== Segment start ==

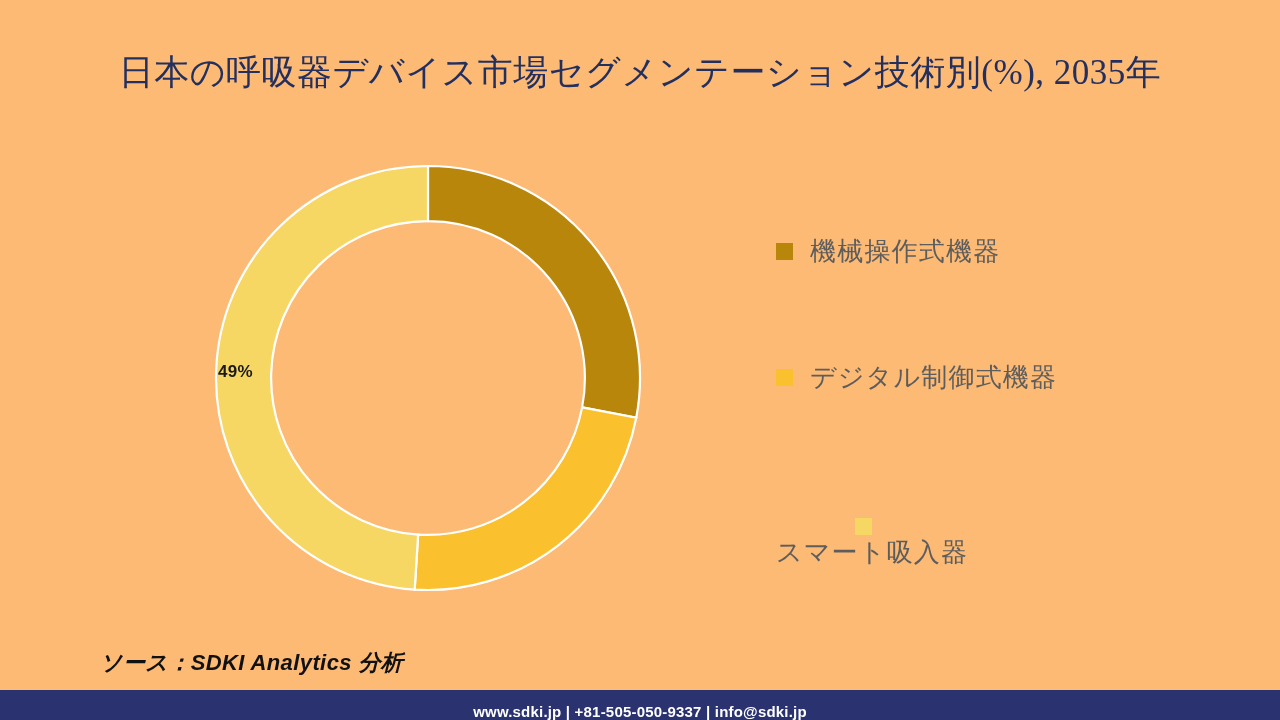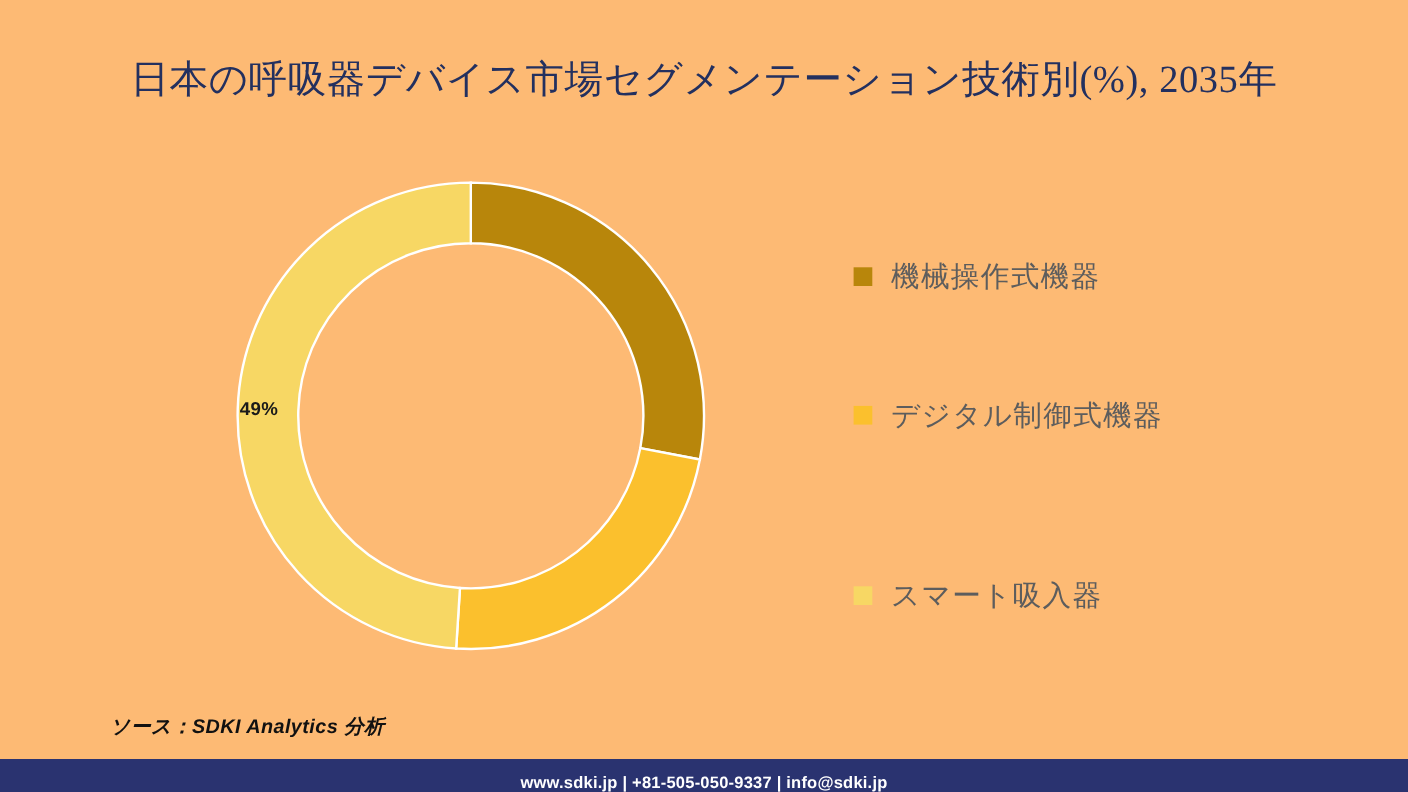--- a/index.html
+++ b/index.html
@@ -73,42 +73,42 @@
   }
   .legend-item {
     position: absolute;
     left: 0;
     display: flex;
     align-items: center;
     height: 46px;
   }
   .legend-item.i0 { top: 28px; margin-top: 20px; }
   .legend-item.i1 { top: 174px; }
-  .legend-item.i2 { top: 338px; }
+  .legend-item.i2 { top: 338px; flex-direction: column; }
 
   .legend-swatch {
     width: 17px;
     height: 17px;
     flex: 0 0 17px;
     margin-right: 17px;
   }
   .legend-label {
     font-size: 26px;
     color: #5d5d5d;
     letter-spacing: 1.2px;
     font-family: "Liberation Sans", "DejaVu Sans", sans-serif;
     white-space: nowrap;
   }
 
   
   #source-note {
     position: absolute;
     left: 100px;
     top: 648px;
-    font-size: 18px;
+    font-size: 22px;
     font-weight: bold;
     font-style: italic;
     color: #111111;
     letter-spacing: 0.4px;
     white-space: nowrap;
   }
 
   
   #footer-bar {
     position: absolute;

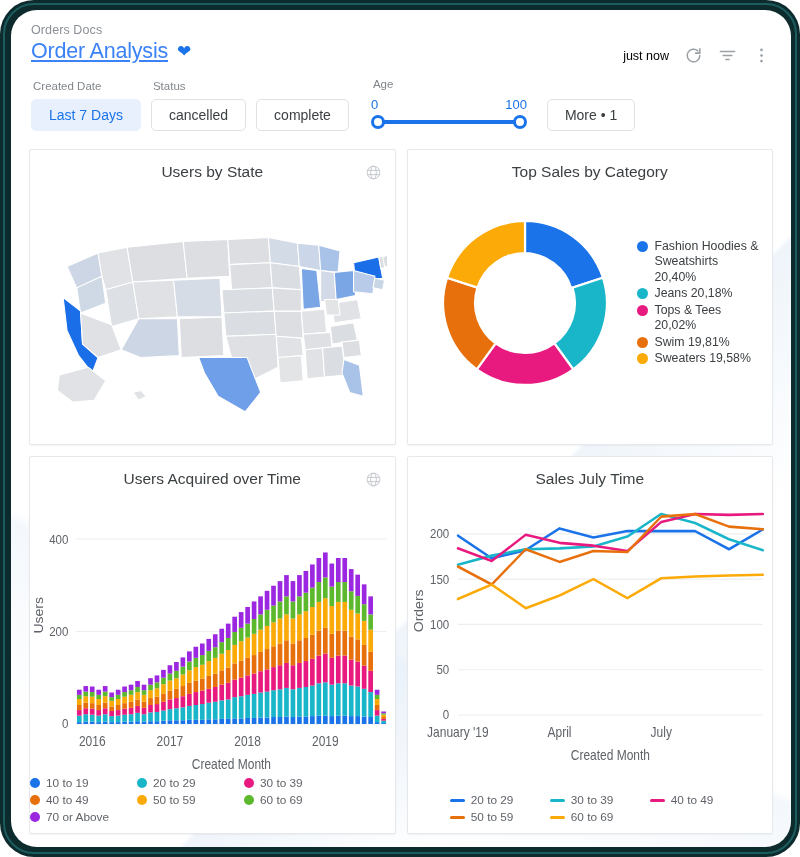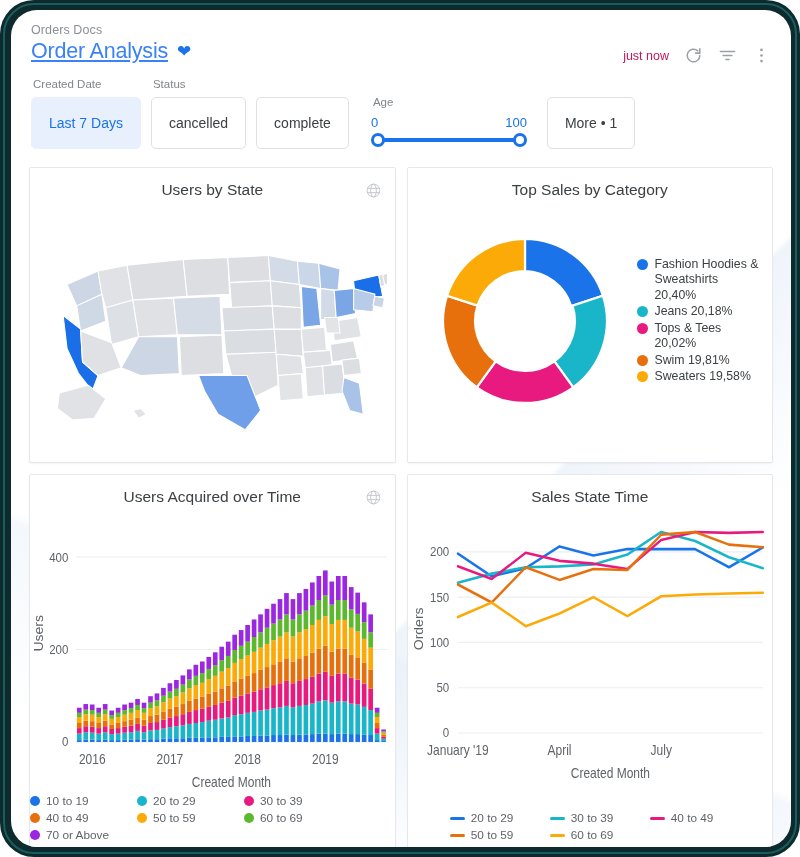--- a/index.html
+++ b/index.html
@@ -40,35 +40,35 @@
   
   .hdr { position: relative; padding: 13px 20px 0 20px; z-index: 3; }
   .crumb { font-size: 12.5px; color: #8b9097; letter-spacing: .1px; }
   .titlerow { display: flex; align-items: center; margin-top: 2px; }
   .ttl { font-size: 21.5px; color: #3b82f6; font-weight: 400; letter-spacing: -.2px; text-decoration: underline; }
   .heart { margin-left: 9px; color: #1a73e8; font-size: 17px; line-height: 1; }
   .hdr-right {
     position: absolute; right: 20px; top: 36px;
     display: flex; align-items: center; gap: 15px;
   }
-  .justnow { font-size: 12.5px; color: #be185d; margin-left: 15px; }
+  .justnow { font-size: 12.5px; color: #000000; margin-left: 15px; }
   .icbtn { width: 19px; height: 19px; color: #9aa0a6; cursor: pointer; display:block; }
   .icbtn svg { display: block; }
 
   
   .filters {
     position: relative; z-index: 3;
     display: flex; align-items: flex-end; gap: 10px;
     padding: 14px 20px 0 20px;
   }
   .fgroup { display: flex; flex-direction: column; }
   .flabel { font-size: 11.5px; color: #80868b; margin-bottom: 7px; padding-left: 2px; }
   .chiprow { display: flex; gap: 10px; }
   .chip {
-    height: 52px; min-width: 76px; padding: 12px 17px;
+    height: 32px; min-width: 76px; padding: 12px 17px;
     border: 1px solid #dfe1e5; border-radius: 5px; background: #fff;
     font-size: 14px; color: #3c4043; font-family: "Liberation Sans", sans-serif;
     display: flex; align-items: center; justify-content: center; cursor: pointer;
   }
   .chip.active { background: #e8f0fe; border-color: #e8f0fe; color: #1a73e8; }
   .sliderbox { width: 156px; }
   .slider-nums { display: flex; justify-content: space-between; font-size: 13px; color: #1a73e8; margin-bottom: 1px; }
   .track { position: relative; height: 18px; }
   .track .bar { position: absolute; left: 6px; right: 6px; top: 7px; height: 4px; background: #1a73e8; border-radius: 2px; }
   .knob {
@@ -688,21 +688,21 @@
               <span>60 to 69</span>
             </div>
         <div class="lg-item" style="width:321px;padding-left:0">
               <span class="lg-dot" style="background:#9c27e0"></span>
               <span>70 or Above</span>
             </div>
       </div>
     </div>
 
     <div class="card tall">
-      <div class="card-title">Sales State Time</div>
+      <div class="card-title">Sales July Time</div>
       <div class="chartbody">
         <svg id="linesvg" viewBox="0 0 380 250" preserveAspectRatio="none">
               <line x1="52" x2="370" y1="200" y2="200" stroke="#eceef0" stroke-width="1"></line>
               <text x="43" y="204" text-anchor="end" font-size="12" fill="#5f6368" font-family="&quot;Liberation Sans&quot;,sans-serif">0</text>
               <line x1="52" x2="370" y1="159.56521739130434" y2="159.56521739130434" stroke="#eceef0" stroke-width="1"></line>
               <text x="43" y="163.56521739130434" text-anchor="end" font-size="12" fill="#5f6368" font-family="&quot;Liberation Sans&quot;,sans-serif">50</text>
               <line x1="52" x2="370" y1="119.1304347826087" y2="119.1304347826087" stroke="#eceef0" stroke-width="1"></line>
               <text x="43" y="123.1304347826087" text-anchor="end" font-size="12" fill="#5f6368" font-family="&quot;Liberation Sans&quot;,sans-serif">100</text>
               <line x1="52" x2="370" y1="78.69565217391305" y2="78.69565217391305" stroke="#eceef0" stroke-width="1"></line>
               <text x="43" y="82.69565217391305" text-anchor="end" font-size="12" fill="#5f6368" font-family="&quot;Liberation Sans&quot;,sans-serif">150</text>

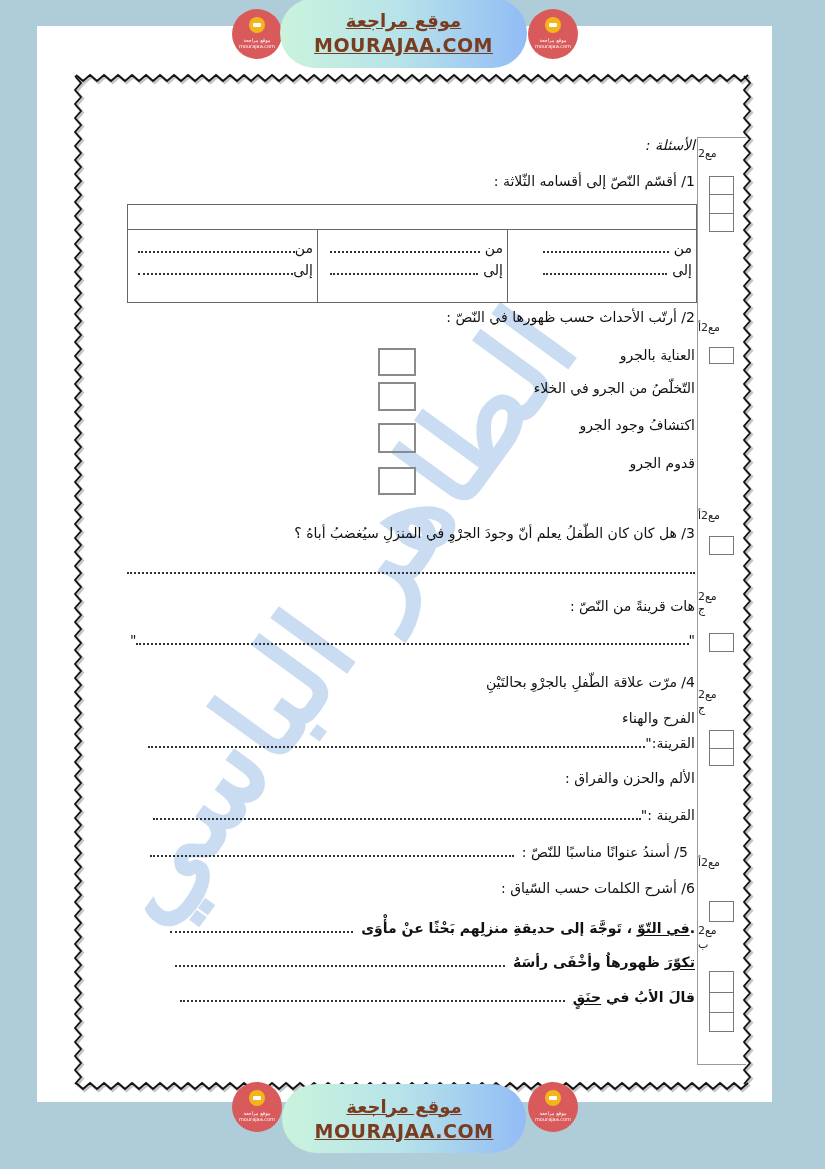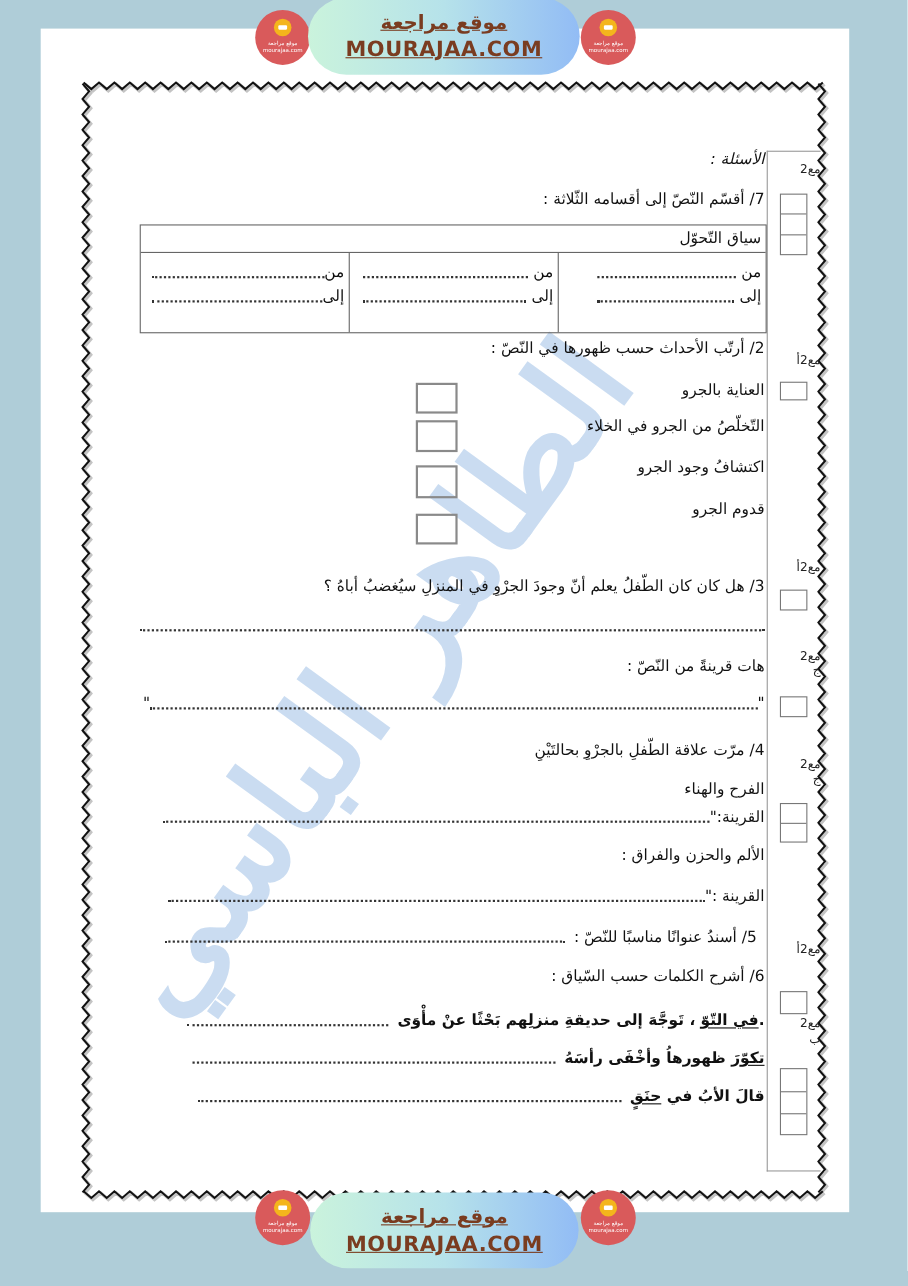--- a/index.html
+++ b/index.html
@@ -21,21 +21,21 @@
   }
 
   #zigzag { position:absolute; left:0; top:0; z-index:3; pointer-events:none; }
 
   
   .marks-col {
     position:absolute; left:697px; top:137px; width:48px; height:926px;
     border-left:1px solid #9a9a9a; border-top:1px solid #9a9a9a; border-bottom:1px solid #9a9a9a;
     z-index:4;
   }
-  .mk-label { position:absolute; left:0; width:48px; text-align:right; direction:rtl; font-size:11px; line-height:13px; color:#222; }
+  .mk-label { position:absolute; left:0; width:48px; text-align:left; direction:rtl; font-size:11px; line-height:13px; color:#222; }
   .mk-box { position:absolute; left:11px; width:25px; border:1px solid #777; box-sizing:border-box; background:#fff; }
   .mk-cell { border-bottom:1px solid #777; box-sizing:border-box; }
   .mk-cell:last-child { border-bottom:none; }
 
   
   .ar {
     position:absolute; right:130px; direction:rtl; z-index:4;
     font-size:14px; line-height:18px; height:18px; white-space:nowrap;
   }
   .lrow {
@@ -151,24 +151,23 @@
   <div class="mk-label" style="top:800px;">ب</div>
   <div class="mk-box" style="top:833px; height:61px;">
     <div class="mk-cell" style="height:21px;"></div>
     <div class="mk-cell" style="height:20px;"></div>
     <div class="mk-cell" style="height:18px;"></div>
   </div>
 </div>
 
 <div class="ar" style="top:136px;font-style:italic;">الأسئلة :</div>
 
-<div class="ar" style="top:172px;">7/ أقسّم النّصّ إلى أقسامه الثّلاثة :</div>
+<div class="ar" style="top:172px;">1/ أقسّم النّصّ إلى أقسامه الثّلاثة :</div>
 <div class="q1-table">
   <div class="t-head">
-    <div class="t-col c2 th">سياق التّحوّل</div>
   </div>
   <div class="t-body">
     <div class="t-col c1 tcell" style="padding-left:35px;">
       <div class="trow">
           <span>من</span>
           <span class="leader" style="margin-right:5px;"></span>
         </div>
       <div class="trow">
           <span>إلى</span>
           <span class="leader" style="margin-right:5px;"></span>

== Segment end ==

» **Activity**
Write the listing above out again exactly, dropping each image.

» **Output for this exercise**
--- a/index.html
+++ b/index.html
@@ -73,42 +73,42 @@
   }
   .legend-item {
     position: absolute;
     left: 0;
     display: flex;
     align-items: center;
     height: 46px;
   }
   .legend-item.i0 { top: 28px; margin-top: 20px; }
   .legend-item.i1 { top: 174px; }
-  .legend-item.i2 { top: 338px; }
+  .legend-item.i2 { top: 338px; flex-direction: column; }
 
   .legend-swatch {
     width: 17px;
     height: 17px;
     flex: 0 0 17px;
     margin-right: 17px;
   }
   .legend-label {
     font-size: 26px;
     color: #5d5d5d;
     letter-spacing: 1.2px;
     font-family: "Liberation Sans", "DejaVu Sans", sans-serif;
     white-space: nowrap;
   }
 
   
   #source-note {
     position: absolute;
     left: 100px;
     top: 648px;
-    font-size: 18px;
+    font-size: 22px;
     font-weight: bold;
     font-style: italic;
     color: #111111;
     letter-spacing: 0.4px;
     white-space: nowrap;
   }
 
   
   #footer-bar {
     position: absolute;

--- a/index.html
+++ b/index.html
@@ -40,35 +40,35 @@
   
   .hdr { position: relative; padding: 13px 20px 0 20px; z-index: 3; }
   .crumb { font-size: 12.5px; color: #8b9097; letter-spacing: .1px; }
   .titlerow { display: flex; align-items: center; margin-top: 2px; }
   .ttl { font-size: 21.5px; color: #3b82f6; font-weight: 400; letter-spacing: -.2px; text-decoration: underline; }
   .heart { margin-left: 9px; color: #1a73e8; font-size: 17px; line-height: 1; }
   .hdr-right {
     position: absolute; right: 20px; top: 36px;
     display: flex; align-items: center; gap: 15px;
   }
-  .justnow { font-size: 12.5px; color: #be185d; margin-left: 15px; }
+  .justnow { font-size: 12.5px; color: #000000; margin-left: 15px; }
   .icbtn { width: 19px; height: 19px; color: #9aa0a6; cursor: pointer; display:block; }
   .icbtn svg { display: block; }
 
   
   .filters {
     position: relative; z-index: 3;
     display: flex; align-items: flex-end; gap: 10px;
     padding: 14px 20px 0 20px;
   }
   .fgroup { display: flex; flex-direction: column; }
   .flabel { font-size: 11.5px; color: #80868b; margin-bottom: 7px; padding-left: 2px; }
   .chiprow { display: flex; gap: 10px; }
   .chip {
-    height: 52px; min-width: 76px; padding: 12px 17px;
+    height: 32px; min-width: 76px; padding: 12px 17px;
     border: 1px solid #dfe1e5; border-radius: 5px; background: #fff;
     font-size: 14px; color: #3c4043; font-family: "Liberation Sans", sans-serif;
     display: flex; align-items: center; justify-content: center; cursor: pointer;
   }
   .chip.active { background: #e8f0fe; border-color: #e8f0fe; color: #1a73e8; }
   .sliderbox { width: 156px; }
   .slider-nums { display: flex; justify-content: space-between; font-size: 13px; color: #1a73e8; margin-bottom: 1px; }
   .track { position: relative; height: 18px; }
   .track .bar { position: absolute; left: 6px; right: 6px; top: 7px; height: 4px; background: #1a73e8; border-radius: 2px; }
   .knob {
@@ -688,21 +688,21 @@
               <span>60 to 69</span>
             </div>
         <div class="lg-item" style="width:321px;padding-left:0">
               <span class="lg-dot" style="background:#9c27e0"></span>
               <span>70 or Above</span>
             </div>
       </div>
     </div>
 
     <div class="card tall">
-      <div class="card-title">Sales State Time</div>
+      <div class="card-title">Sales July Time</div>
       <div class="chartbody">
         <svg id="linesvg" viewBox="0 0 380 250" preserveAspectRatio="none">
               <line x1="52" x2="370" y1="200" y2="200" stroke="#eceef0" stroke-width="1"></line>
               <text x="43" y="204" text-anchor="end" font-size="12" fill="#5f6368" font-family="&quot;Liberation Sans&quot;,sans-serif">0</text>
               <line x1="52" x2="370" y1="159.56521739130434" y2="159.56521739130434" stroke="#eceef0" stroke-width="1"></line>
               <text x="43" y="163.56521739130434" text-anchor="end" font-size="12" fill="#5f6368" font-family="&quot;Liberation Sans&quot;,sans-serif">50</text>
               <line x1="52" x2="370" y1="119.1304347826087" y2="119.1304347826087" stroke="#eceef0" stroke-width="1"></line>
               <text x="43" y="123.1304347826087" text-anchor="end" font-size="12" fill="#5f6368" font-family="&quot;Liberation Sans&quot;,sans-serif">100</text>
               <line x1="52" x2="370" y1="78.69565217391305" y2="78.69565217391305" stroke="#eceef0" stroke-width="1"></line>
               <text x="43" y="82.69565217391305" text-anchor="end" font-size="12" fill="#5f6368" font-family="&quot;Liberation Sans&quot;,sans-serif">150</text>

--- a/index.html
+++ b/index.html
@@ -21,21 +21,21 @@
   }
 
   #zigzag { position:absolute; left:0; top:0; z-index:3; pointer-events:none; }
 
   
   .marks-col {
     position:absolute; left:697px; top:137px; width:48px; height:926px;
     border-left:1px solid #9a9a9a; border-top:1px solid #9a9a9a; border-bottom:1px solid #9a9a9a;
     z-index:4;
   }
-  .mk-label { position:absolute; left:0; width:48px; text-align:right; direction:rtl; font-size:11px; line-height:13px; color:#222; }
+  .mk-label { position:absolute; left:0; width:48px; text-align:left; direction:rtl; font-size:11px; line-height:13px; color:#222; }
   .mk-box { position:absolute; left:11px; width:25px; border:1px solid #777; box-sizing:border-box; background:#fff; }
   .mk-cell { border-bottom:1px solid #777; box-sizing:border-box; }
   .mk-cell:last-child { border-bottom:none; }
 
   
   .ar {
     position:absolute; right:130px; direction:rtl; z-index:4;
     font-size:14px; line-height:18px; height:18px; white-space:nowrap;
   }
   .lrow {
@@ -151,24 +151,23 @@
   <div class="mk-label" style="top:800px;">ب</div>
   <div class="mk-box" style="top:833px; height:61px;">
     <div class="mk-cell" style="height:21px;"></div>
     <div class="mk-cell" style="height:20px;"></div>
     <div class="mk-cell" style="height:18px;"></div>
   </div>
 </div>
 
 <div class="ar" style="top:136px;font-style:italic;">الأسئلة :</div>
 
-<div class="ar" style="top:172px;">7/ أقسّم النّصّ إلى أقسامه الثّلاثة :</div>
+<div class="ar" style="top:172px;">1/ أقسّم النّصّ إلى أقسامه الثّلاثة :</div>
 <div class="q1-table">
   <div class="t-head">
-    <div class="t-col c2 th">سياق التّحوّل</div>
   </div>
   <div class="t-body">
     <div class="t-col c1 tcell" style="padding-left:35px;">
       <div class="trow">
           <span>من</span>
           <span class="leader" style="margin-right:5px;"></span>
         </div>
       <div class="trow">
           <span>إلى</span>
           <span class="leader" style="margin-right:5px;"></span>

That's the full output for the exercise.